'''

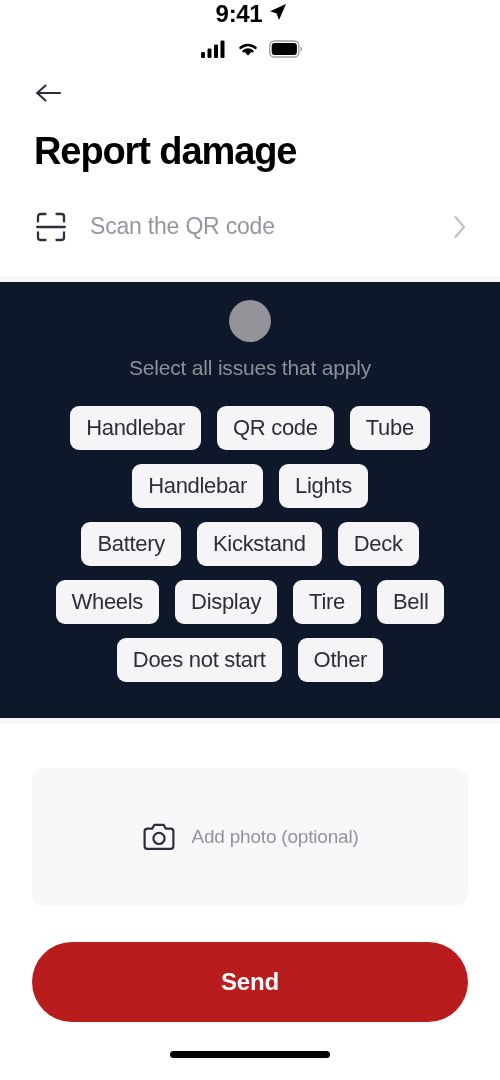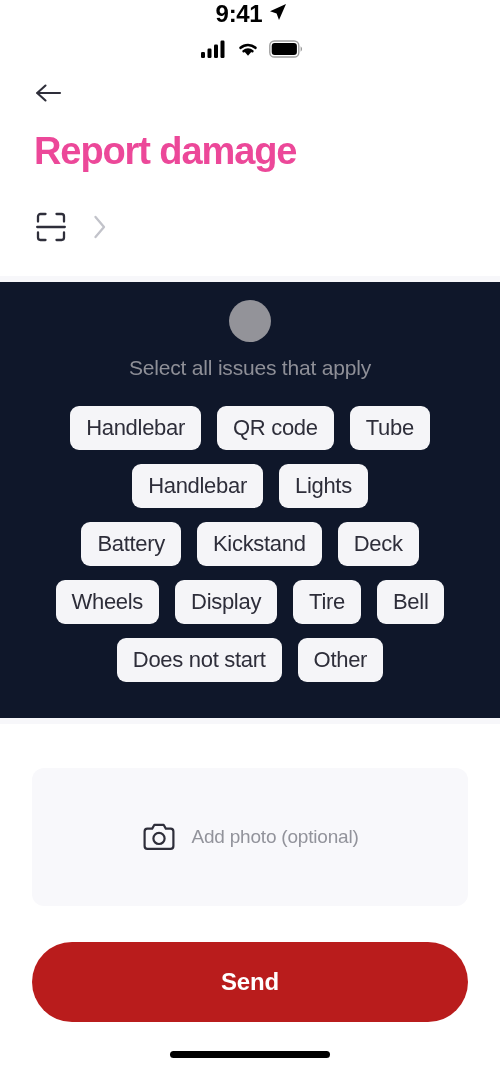--- a/index.html
+++ b/index.html
@@ -26,7 +26,7 @@
   .back-row { padding:18px 34px 0 34px; }
   .back-btn { width:40px; height:30px; display:flex; align-items:center; cursor:pointer; }
   .page-title {
-    font-size:38px; font-weight:700; color:#ec4899;
+    font-size:38px; font-weight:700; color:#000000;
     letter-spacing:-1.1px; padding:22px 34px 0 34px; line-height:1.05;
   }
 

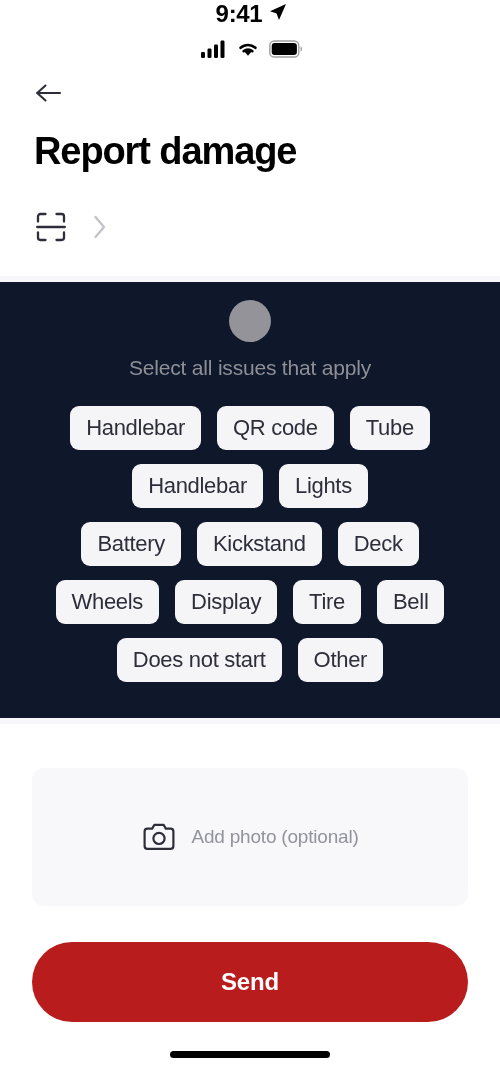--- a/index.html
+++ b/index.html
@@ -151,6 +151,7 @@
         <path d="M2.2 16 H29.8" stroke="#2e2e3a" stroke-width="2.3" stroke-linecap="round"></path>
       </svg>
     </span>
+    <span class="scan-label">Scan the QR code</span>
     <span class="chev">
       <svg width="16" height="26" viewBox="0 0 16 26">
         <path d="M3.5 3 L12 13 L3.5 23" stroke="#c2c3ca" stroke-width="2.3" fill="none" stroke-linecap="round" stroke-linejoin="round"></path>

'''

The answer must be every line of the entries that includes the word "stroke".

         <path d="M2.2 16 H29.8" stroke="#2e2e3a" stroke-width="2.3" stroke-linecap="round"></path>
         <path d="M3.5 3 L12 13 L3.5 23" stroke="#c2c3ca" stroke-width="2.3" fill="none" stroke-linecap="round" stroke-linejoin="round"></path>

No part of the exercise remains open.